Não raro, esses tipos se tornam ministros ou disputam cargos legislativos ou executivos. O mais recente exemplo de empresário atuante na política vem do sojicultor Blairo Maggi, migrante que trocou o Sul mini fundiário pelas terras sem fim do Mato Grosso. Já em meados da década de 1990 ele era apontado como o rei da soja em lugar do empreiteiro-banqueiro Olacyr de Moraes.
Festejado pelos políticos, Maggi tornou-se suplente de senador antes de eleger-se governador do Estado do Mato Grosso em 2002. Consciente de que a deficiência logística é o calcanhar-de-aquiles do miolo do Brasil, ele viabilizou a exportação de soja pela hidrovia do rio Madeira, afluente do rio Amazônas, e fez da construção de estradas uma prioridade. Como profeta de um Brasil neoliberal, candidatou-se à Presidência da República.
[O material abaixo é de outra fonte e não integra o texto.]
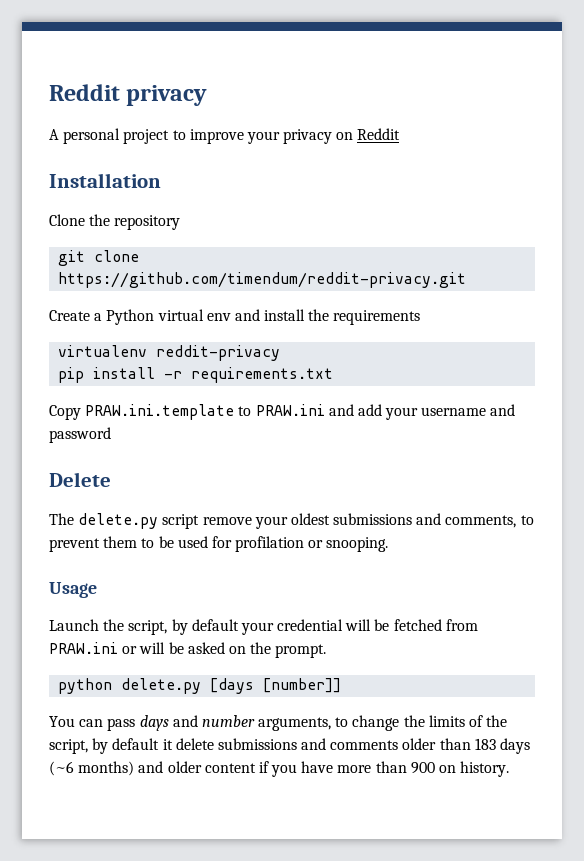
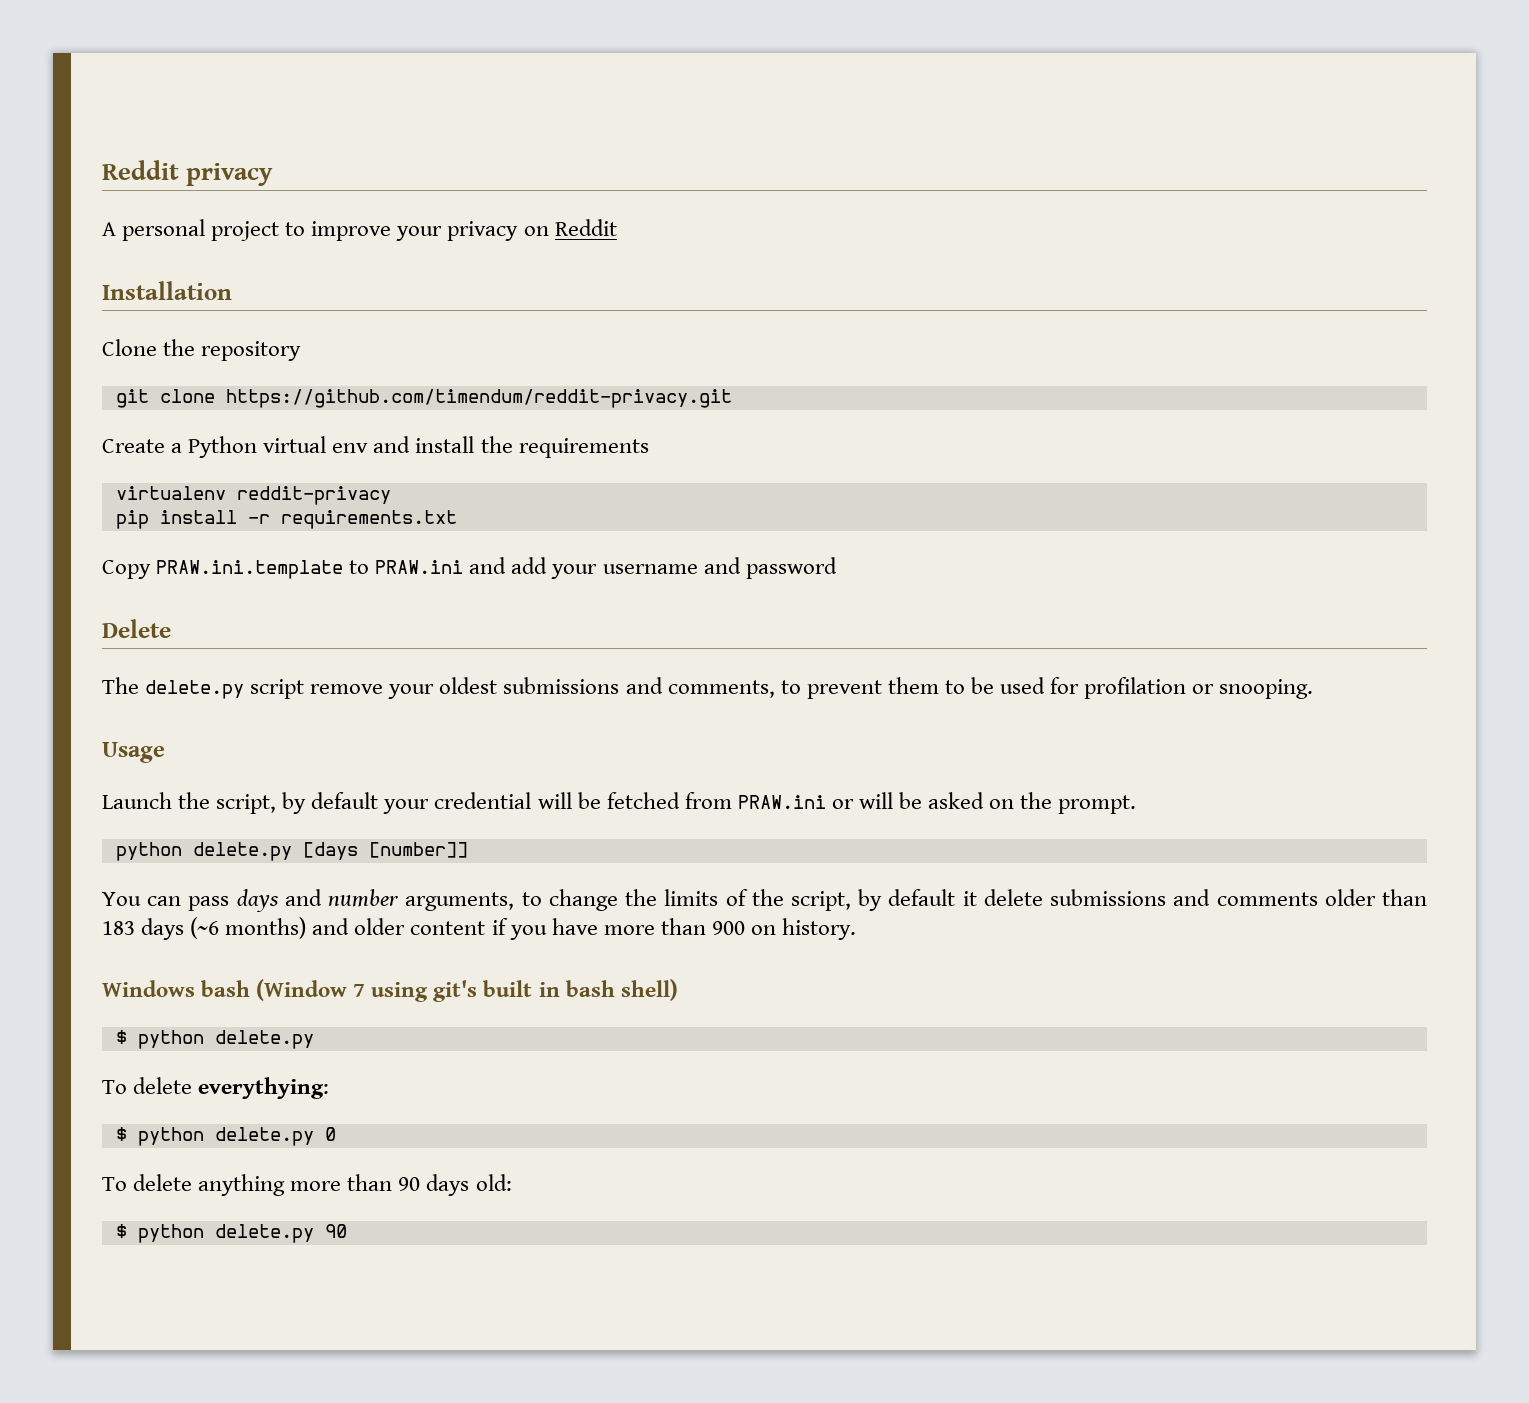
(510, 769) none -> [102,979,678,1002] [115,1030,314,1049] [102,1077,330,1099] [115,1127,336,1146] [102,1174,512,1196] [115,1224,347,1243] // Windows bash (Window 7 using git's built in bash shell) // $ python delete.py // To delete everythying: // $ python delete.py 0 // To delete anything more than 90 days old: // $ python delete.py 90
Não chegou sequer a concorrer, mas a partir de meados de 2016 assumiu o cargo de ministro da Agricultura do governo-tampão do vice-presidente Michel Temer, empenhado em desmantelar conquistas democráticas em favor de um modelo superado de capitalismo selvagem. De forma explícita, tendo como porta-bandeira o festejado rei da soja, o bandeirantismo moderno presente no Centro-Oeste está vivo no espírito empreendedor de brasileiros dispostos a trabalhar dia e noite pelo enriquecimento pessoal.
*Jornalista, autor do livro O Brasil da Soja (L&PM, 1996).
Foto da vegetação no entorno do Morro Cabeludo, no Parque Estadual dos Pireneus, em Goiás – Wikipédia.